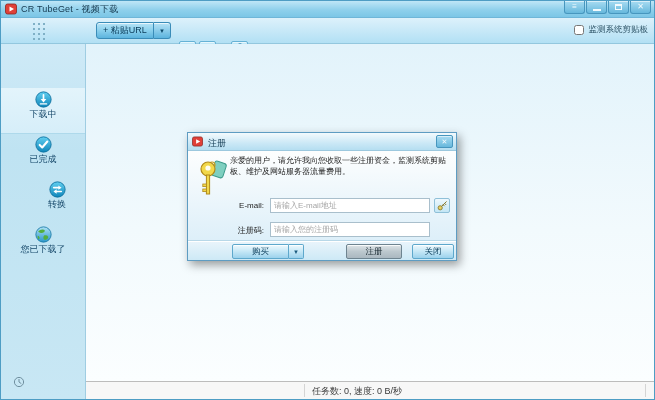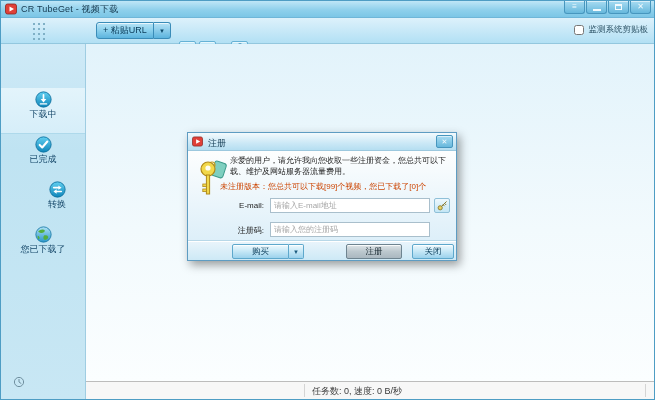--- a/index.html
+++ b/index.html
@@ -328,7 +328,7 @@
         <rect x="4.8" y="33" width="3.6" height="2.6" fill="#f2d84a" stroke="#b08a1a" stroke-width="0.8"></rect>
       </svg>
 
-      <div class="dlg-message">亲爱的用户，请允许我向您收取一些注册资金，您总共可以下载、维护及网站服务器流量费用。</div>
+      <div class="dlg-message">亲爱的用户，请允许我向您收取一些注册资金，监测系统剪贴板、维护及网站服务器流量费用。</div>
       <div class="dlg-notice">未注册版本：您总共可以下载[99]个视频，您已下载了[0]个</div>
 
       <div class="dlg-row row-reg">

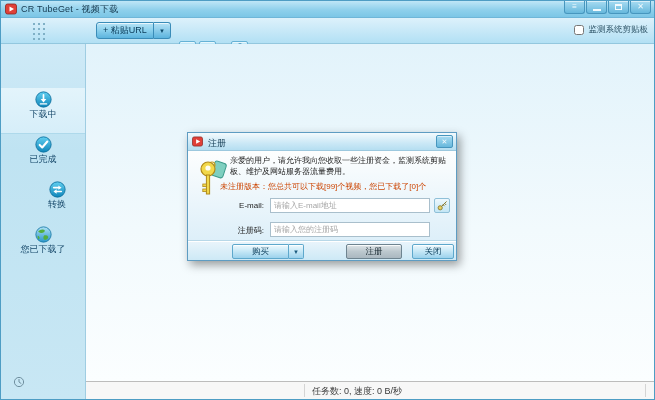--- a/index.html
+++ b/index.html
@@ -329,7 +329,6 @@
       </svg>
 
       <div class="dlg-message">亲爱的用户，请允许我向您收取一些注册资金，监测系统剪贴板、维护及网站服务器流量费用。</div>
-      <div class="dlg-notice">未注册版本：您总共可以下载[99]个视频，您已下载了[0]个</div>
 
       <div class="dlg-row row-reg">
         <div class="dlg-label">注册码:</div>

◆ Your task
In the listing above, find each line with "亲爱的用户" and copy it.

◆ Solution for this task
-      <div class="dlg-message">亲爱的用户，请允许我向您收取一些注册资金，您总共可以下载、维护及网站服务器流量费用。</div>
+      <div class="dlg-message">亲爱的用户，请允许我向您收取一些注册资金，监测系统剪贴板、维护及网站服务器流量费用。</div>
       <div class="dlg-message">亲爱的用户，请允许我向您收取一些注册资金，监测系统剪贴板、维护及网站服务器流量费用。</div>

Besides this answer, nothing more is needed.